No documento, a AGU afirma que a decisão relatada pelo desembargador Magid Nauef Láuar representa uma “afronta à Constituição Federal e ao Estatuto da Criança e do Adolescente”, que garantem proteção integral e desenvolvimento saudável às crianças. O pedido ainda ressalta que a interpretação de um suposto “núcleo familiar” é inadequada e que a situação configura exploração sexual, e não relação afetiva.
Entenda o caso
Na semana passada, a 9ª Câmara Criminal Especializada do TJMG absolveu, por dois votos a um, o homem acusado de estupro de vulnerável. A mãe da criança, que respondia por conivência, também foi inocentada. Segundo a Corte, não houve crime porque supostamente existiria um “vínculo afetivo consensual”.
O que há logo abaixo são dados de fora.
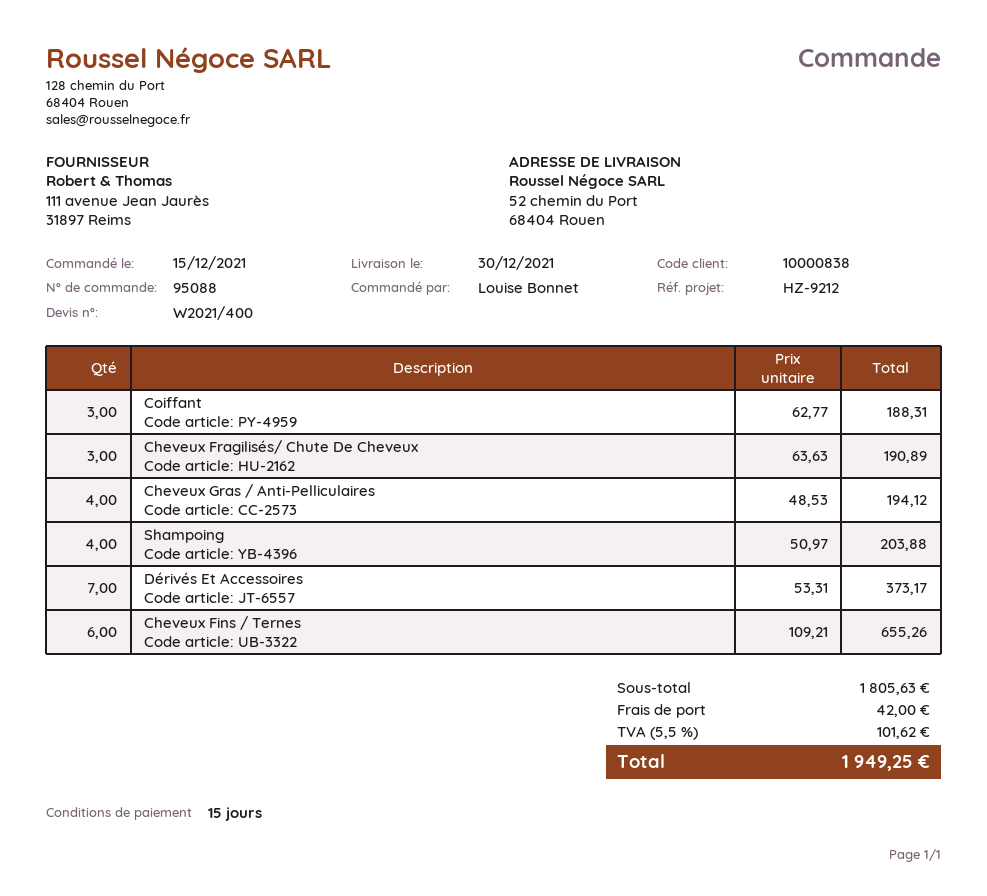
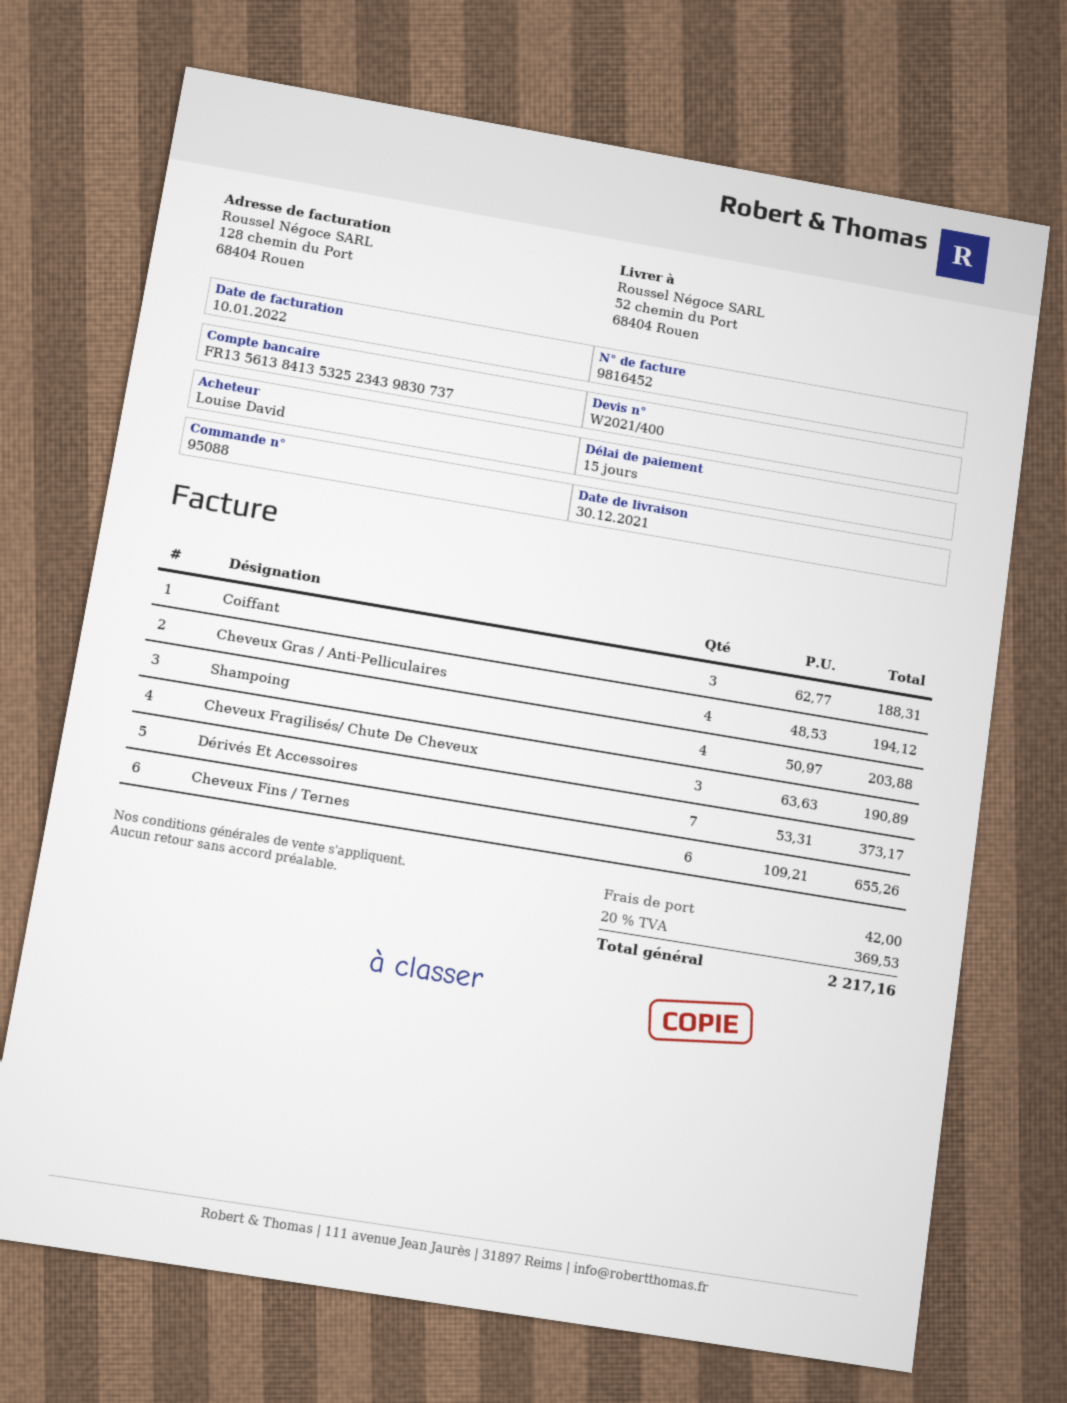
ordered by: Louise Bonnet -> Louise David
tax: 5.5% = 101.62 -> 20% = 369.53
total: 1949.25 -> 2217.16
A decisão gerou repercussão nacional, pois a jurisprudência do Superior Tribunal de Justiça (STJ) estabelece que o consentimento é irrelevante quando a vítima tem menos de 14 anos, sendo suficiente essa idade para a configuração do crime de estupro de vulnerável.
Desembargador sob investigação
A absolvição colocou o desembargador Magid Nauef Lauar sob investigação por supostos casos de abuso sexual. O TJMG e o CNJ receberam denúncias e abriram procedimentos internos. Entre os primeiros a serem ouvidos está o ator Saulo Lauar, parente do magistrado, que relatou ter passado por situações de sofrimento ligadas às denúncias.